• Activity
When you reply, transcribe every line of the data below exactly.

Front-end code edit data:
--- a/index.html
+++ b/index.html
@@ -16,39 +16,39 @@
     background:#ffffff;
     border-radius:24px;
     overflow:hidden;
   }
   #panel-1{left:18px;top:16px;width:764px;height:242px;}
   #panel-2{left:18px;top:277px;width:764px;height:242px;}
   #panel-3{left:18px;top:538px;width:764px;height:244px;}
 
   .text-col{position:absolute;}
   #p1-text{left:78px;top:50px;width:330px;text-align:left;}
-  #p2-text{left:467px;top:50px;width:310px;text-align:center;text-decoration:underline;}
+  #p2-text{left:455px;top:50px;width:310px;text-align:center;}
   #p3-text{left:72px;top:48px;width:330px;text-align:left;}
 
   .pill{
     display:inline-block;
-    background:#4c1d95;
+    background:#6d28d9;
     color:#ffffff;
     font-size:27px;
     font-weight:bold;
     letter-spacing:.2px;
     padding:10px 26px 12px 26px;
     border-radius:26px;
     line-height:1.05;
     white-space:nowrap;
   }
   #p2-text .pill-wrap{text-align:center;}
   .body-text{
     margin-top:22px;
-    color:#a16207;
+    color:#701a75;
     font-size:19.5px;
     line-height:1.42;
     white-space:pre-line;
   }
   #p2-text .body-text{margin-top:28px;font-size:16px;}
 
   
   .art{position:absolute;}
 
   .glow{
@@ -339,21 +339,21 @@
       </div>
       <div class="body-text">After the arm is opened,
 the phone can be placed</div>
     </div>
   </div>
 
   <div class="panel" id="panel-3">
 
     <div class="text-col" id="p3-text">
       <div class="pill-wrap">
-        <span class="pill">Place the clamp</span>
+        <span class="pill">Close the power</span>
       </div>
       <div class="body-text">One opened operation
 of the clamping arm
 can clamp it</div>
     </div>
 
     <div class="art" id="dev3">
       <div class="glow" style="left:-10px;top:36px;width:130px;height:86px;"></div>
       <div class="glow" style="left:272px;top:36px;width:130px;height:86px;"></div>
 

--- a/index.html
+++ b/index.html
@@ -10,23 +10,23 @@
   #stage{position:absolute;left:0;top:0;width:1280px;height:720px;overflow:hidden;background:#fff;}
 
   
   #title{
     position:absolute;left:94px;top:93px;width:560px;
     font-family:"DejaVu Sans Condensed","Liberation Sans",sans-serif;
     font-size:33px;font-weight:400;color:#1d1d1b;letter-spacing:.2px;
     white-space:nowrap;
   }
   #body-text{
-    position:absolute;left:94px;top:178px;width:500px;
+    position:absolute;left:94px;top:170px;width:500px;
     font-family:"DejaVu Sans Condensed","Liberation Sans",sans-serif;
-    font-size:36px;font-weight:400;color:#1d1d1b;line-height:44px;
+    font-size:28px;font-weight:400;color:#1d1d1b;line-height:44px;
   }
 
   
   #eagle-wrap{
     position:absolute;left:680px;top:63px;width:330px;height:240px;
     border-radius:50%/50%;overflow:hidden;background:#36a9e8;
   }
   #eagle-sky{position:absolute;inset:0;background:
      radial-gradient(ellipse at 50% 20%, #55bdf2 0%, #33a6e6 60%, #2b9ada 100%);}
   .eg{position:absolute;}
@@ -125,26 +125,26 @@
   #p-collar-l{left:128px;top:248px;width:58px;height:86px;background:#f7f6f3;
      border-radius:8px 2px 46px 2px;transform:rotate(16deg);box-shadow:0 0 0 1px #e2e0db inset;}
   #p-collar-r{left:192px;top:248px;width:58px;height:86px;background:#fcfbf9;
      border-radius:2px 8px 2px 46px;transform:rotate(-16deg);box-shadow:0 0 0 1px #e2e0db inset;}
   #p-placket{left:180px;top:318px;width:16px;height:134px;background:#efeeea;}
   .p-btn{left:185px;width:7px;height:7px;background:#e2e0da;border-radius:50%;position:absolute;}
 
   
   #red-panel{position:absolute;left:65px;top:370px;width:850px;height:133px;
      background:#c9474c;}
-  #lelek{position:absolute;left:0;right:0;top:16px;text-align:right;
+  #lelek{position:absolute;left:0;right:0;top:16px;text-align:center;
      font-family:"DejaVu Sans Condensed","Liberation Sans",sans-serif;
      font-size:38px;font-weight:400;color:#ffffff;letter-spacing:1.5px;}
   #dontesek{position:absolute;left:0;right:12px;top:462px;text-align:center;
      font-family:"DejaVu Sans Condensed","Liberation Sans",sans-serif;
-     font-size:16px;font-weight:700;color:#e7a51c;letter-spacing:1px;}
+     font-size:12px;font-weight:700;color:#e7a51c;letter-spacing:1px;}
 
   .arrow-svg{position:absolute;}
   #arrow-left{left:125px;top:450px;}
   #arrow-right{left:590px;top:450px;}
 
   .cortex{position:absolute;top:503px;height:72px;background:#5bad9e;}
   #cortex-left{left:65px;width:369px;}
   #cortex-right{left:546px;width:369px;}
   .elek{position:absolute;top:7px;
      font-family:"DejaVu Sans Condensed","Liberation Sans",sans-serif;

• Solution for this exercise
--- a/index.html
+++ b/index.html
@@ -16,39 +16,39 @@
     background:#ffffff;
     border-radius:24px;
     overflow:hidden;
   }
   #panel-1{left:18px;top:16px;width:764px;height:242px;}
   #panel-2{left:18px;top:277px;width:764px;height:242px;}
   #panel-3{left:18px;top:538px;width:764px;height:244px;}
 
   .text-col{position:absolute;}
   #p1-text{left:78px;top:50px;width:330px;text-align:left;}
-  #p2-text{left:467px;top:50px;width:310px;text-align:center;text-decoration:underline;}
+  #p2-text{left:455px;top:50px;width:310px;text-align:center;}
   #p3-text{left:72px;top:48px;width:330px;text-align:left;}
 
   .pill{
     display:inline-block;
-    background:#4c1d95;
+    background:#6d28d9;
     color:#ffffff;
     font-size:27px;
     font-weight:bold;
     letter-spacing:.2px;
     padding:10px 26px 12px 26px;
     border-radius:26px;
     line-height:1.05;
     white-space:nowrap;
   }
   #p2-text .pill-wrap{text-align:center;}
   .body-text{
     margin-top:22px;
-    color:#a16207;
+    color:#701a75;
     font-size:19.5px;
     line-height:1.42;
     white-space:pre-line;
   }
   #p2-text .body-text{margin-top:28px;font-size:16px;}
 
   
   .art{position:absolute;}
 
   .glow{
@@ -339,21 +339,21 @@
       </div>
       <div class="body-text">After the arm is opened,
 the phone can be placed</div>
     </div>
   </div>
 
   <div class="panel" id="panel-3">
 
     <div class="text-col" id="p3-text">
       <div class="pill-wrap">
-        <span class="pill">Place the clamp</span>
+        <span class="pill">Close the power</span>
       </div>
       <div class="body-text">One opened operation
 of the clamping arm
 can clamp it</div>
     </div>
 
     <div class="art" id="dev3">
       <div class="glow" style="left:-10px;top:36px;width:130px;height:86px;"></div>
       <div class="glow" style="left:272px;top:36px;width:130px;height:86px;"></div>
 

--- a/index.html
+++ b/index.html
@@ -10,23 +10,23 @@
   #stage{position:absolute;left:0;top:0;width:1280px;height:720px;overflow:hidden;background:#fff;}
 
   
   #title{
     position:absolute;left:94px;top:93px;width:560px;
     font-family:"DejaVu Sans Condensed","Liberation Sans",sans-serif;
     font-size:33px;font-weight:400;color:#1d1d1b;letter-spacing:.2px;
     white-space:nowrap;
   }
   #body-text{
-    position:absolute;left:94px;top:178px;width:500px;
+    position:absolute;left:94px;top:170px;width:500px;
     font-family:"DejaVu Sans Condensed","Liberation Sans",sans-serif;
-    font-size:36px;font-weight:400;color:#1d1d1b;line-height:44px;
+    font-size:28px;font-weight:400;color:#1d1d1b;line-height:44px;
   }
 
   
   #eagle-wrap{
     position:absolute;left:680px;top:63px;width:330px;height:240px;
     border-radius:50%/50%;overflow:hidden;background:#36a9e8;
   }
   #eagle-sky{position:absolute;inset:0;background:
      radial-gradient(ellipse at 50% 20%, #55bdf2 0%, #33a6e6 60%, #2b9ada 100%);}
   .eg{position:absolute;}
@@ -125,26 +125,26 @@
   #p-collar-l{left:128px;top:248px;width:58px;height:86px;background:#f7f6f3;
      border-radius:8px 2px 46px 2px;transform:rotate(16deg);box-shadow:0 0 0 1px #e2e0db inset;}
   #p-collar-r{left:192px;top:248px;width:58px;height:86px;background:#fcfbf9;
      border-radius:2px 8px 2px 46px;transform:rotate(-16deg);box-shadow:0 0 0 1px #e2e0db inset;}
   #p-placket{left:180px;top:318px;width:16px;height:134px;background:#efeeea;}
   .p-btn{left:185px;width:7px;height:7px;background:#e2e0da;border-radius:50%;position:absolute;}
 
   
   #red-panel{position:absolute;left:65px;top:370px;width:850px;height:133px;
      background:#c9474c;}
-  #lelek{position:absolute;left:0;right:0;top:16px;text-align:right;
+  #lelek{position:absolute;left:0;right:0;top:16px;text-align:center;
      font-family:"DejaVu Sans Condensed","Liberation Sans",sans-serif;
      font-size:38px;font-weight:400;color:#ffffff;letter-spacing:1.5px;}
   #dontesek{position:absolute;left:0;right:12px;top:462px;text-align:center;
      font-family:"DejaVu Sans Condensed","Liberation Sans",sans-serif;
-     font-size:16px;font-weight:700;color:#e7a51c;letter-spacing:1px;}
+     font-size:12px;font-weight:700;color:#e7a51c;letter-spacing:1px;}
 
   .arrow-svg{position:absolute;}
   #arrow-left{left:125px;top:450px;}
   #arrow-right{left:590px;top:450px;}
 
   .cortex{position:absolute;top:503px;height:72px;background:#5bad9e;}
   #cortex-left{left:65px;width:369px;}
   #cortex-right{left:546px;width:369px;}
   .elek{position:absolute;top:7px;
      font-family:"DejaVu Sans Condensed","Liberation Sans",sans-serif;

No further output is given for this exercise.